● **DIRECTIONS FOR THIS TASK**
Your task is to give the records again exactly. Leave each picture out.

● **DATASET**
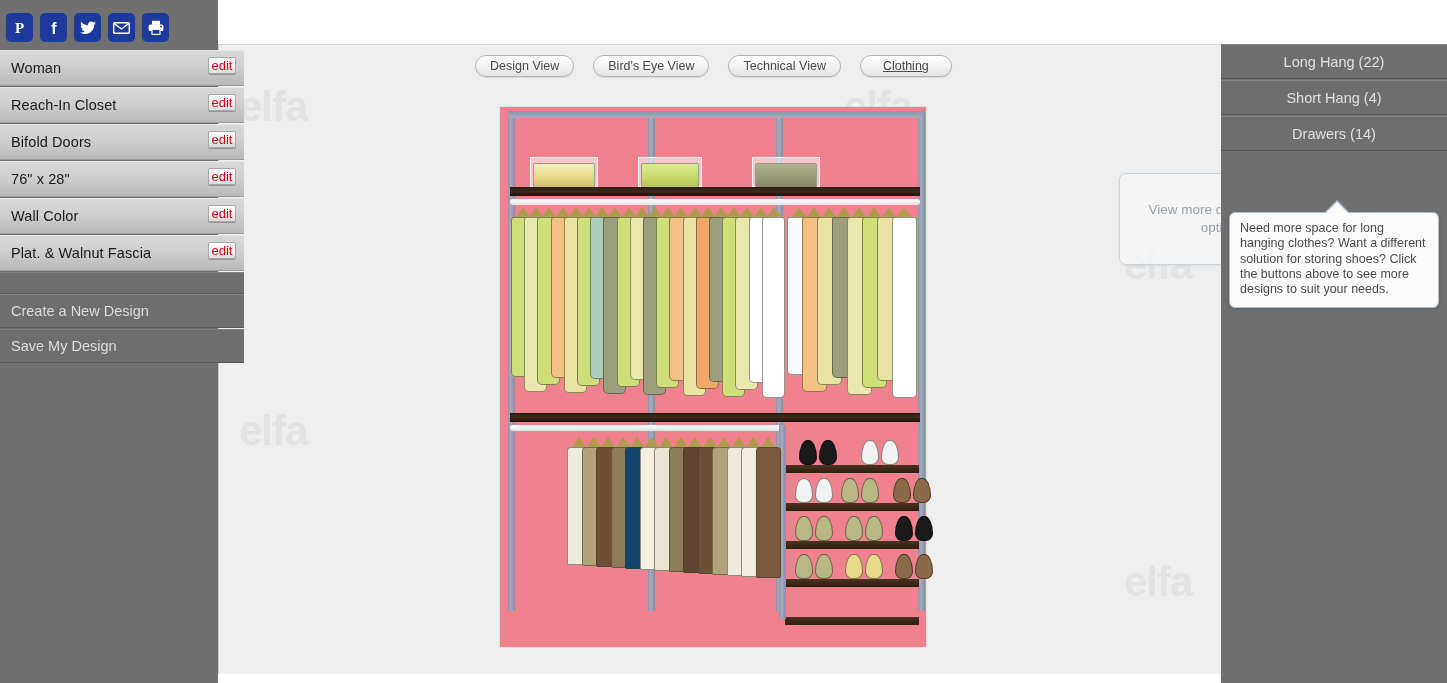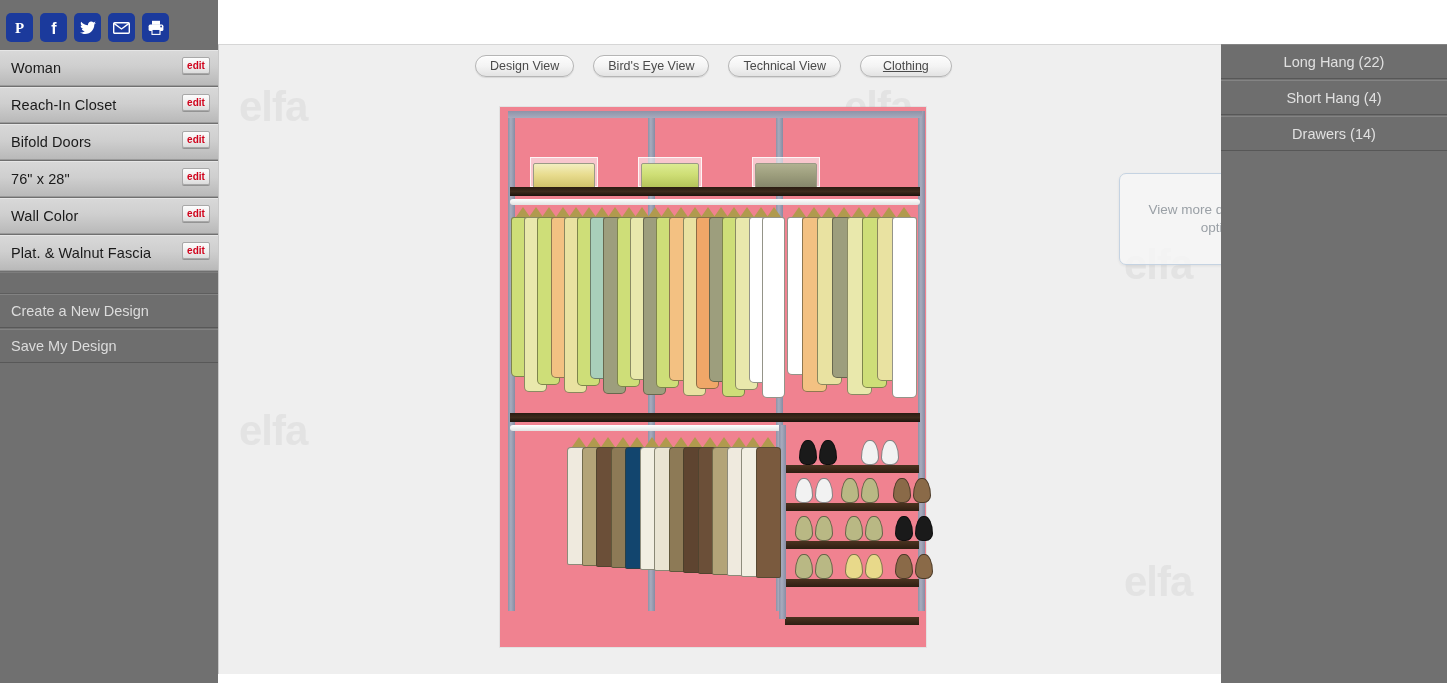--- a/index.html
+++ b/index.html
@@ -46,7 +46,7 @@
   #spec-list {
     position: absolute;
     left: 0; top: 50px;
-    width: 218px;
+    width: 244px;
   }
   .spec-row {
     position: relative;

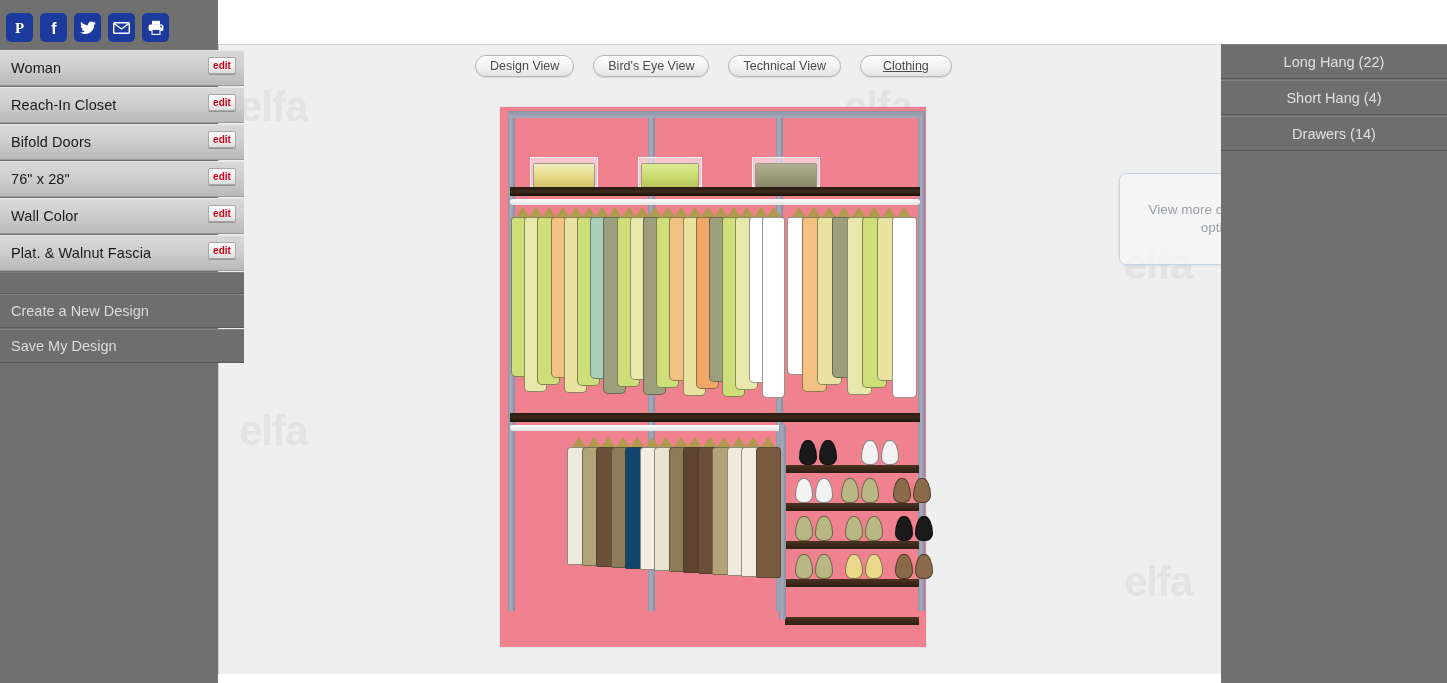--- a/index.html
+++ b/index.html
@@ -80,8 +80,8 @@
     box-shadow: 0 1px 0 rgba(0,0,0,0.25);
   }
   .edit-btn span {
-    font-size: 10px;
-    font-weight: bold;
+    font-size: 13px;
+    font-weight: normal;
     color: #d0021b;
     line-height: 1;
   }

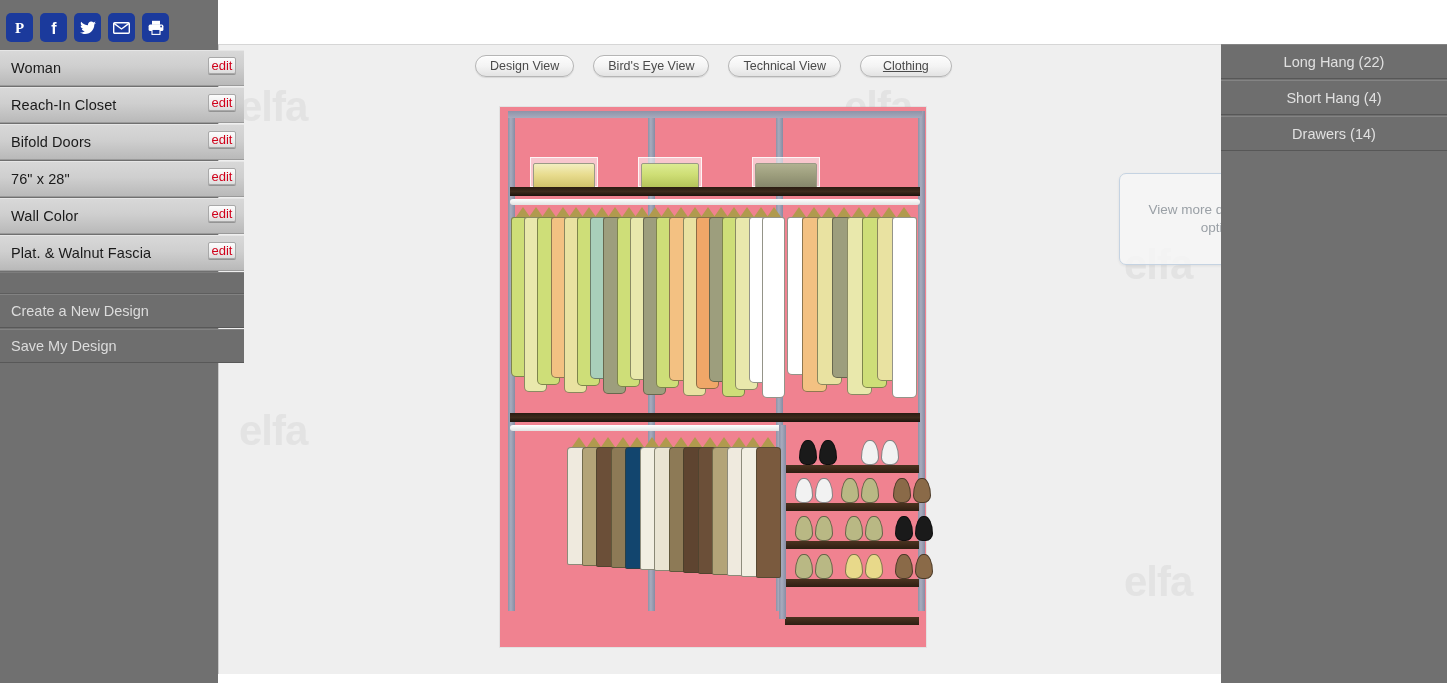--- a/index.html
+++ b/index.html
@@ -590,6 +590,9 @@
       <span>Drawers (14)</span>
     </div>
 
+    <div id="right-tooltip">
+      <div class="txt">Need more space for long hanging clothes? Want a different solution for storing shoes? Click the buttons above to see more designs to suit your needs.</div>
+    </div>
   </div>
 
 </div>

● **RESPONSE AREA**
--- a/index.html
+++ b/index.html
@@ -46,7 +46,7 @@
   #spec-list {
     position: absolute;
     left: 0; top: 50px;
-    width: 218px;
+    width: 244px;
   }
   .spec-row {
     position: relative;

--- a/index.html
+++ b/index.html
@@ -80,8 +80,8 @@
     box-shadow: 0 1px 0 rgba(0,0,0,0.25);
   }
   .edit-btn span {
-    font-size: 10px;
-    font-weight: bold;
+    font-size: 13px;
+    font-weight: normal;
     color: #d0021b;
     line-height: 1;
   }

--- a/index.html
+++ b/index.html
@@ -590,6 +590,9 @@
       <span>Drawers (14)</span>
     </div>
 
+    <div id="right-tooltip">
+      <div class="txt">Need more space for long hanging clothes? Want a different solution for storing shoes? Click the buttons above to see more designs to suit your needs.</div>
+    </div>
   </div>
 
 </div>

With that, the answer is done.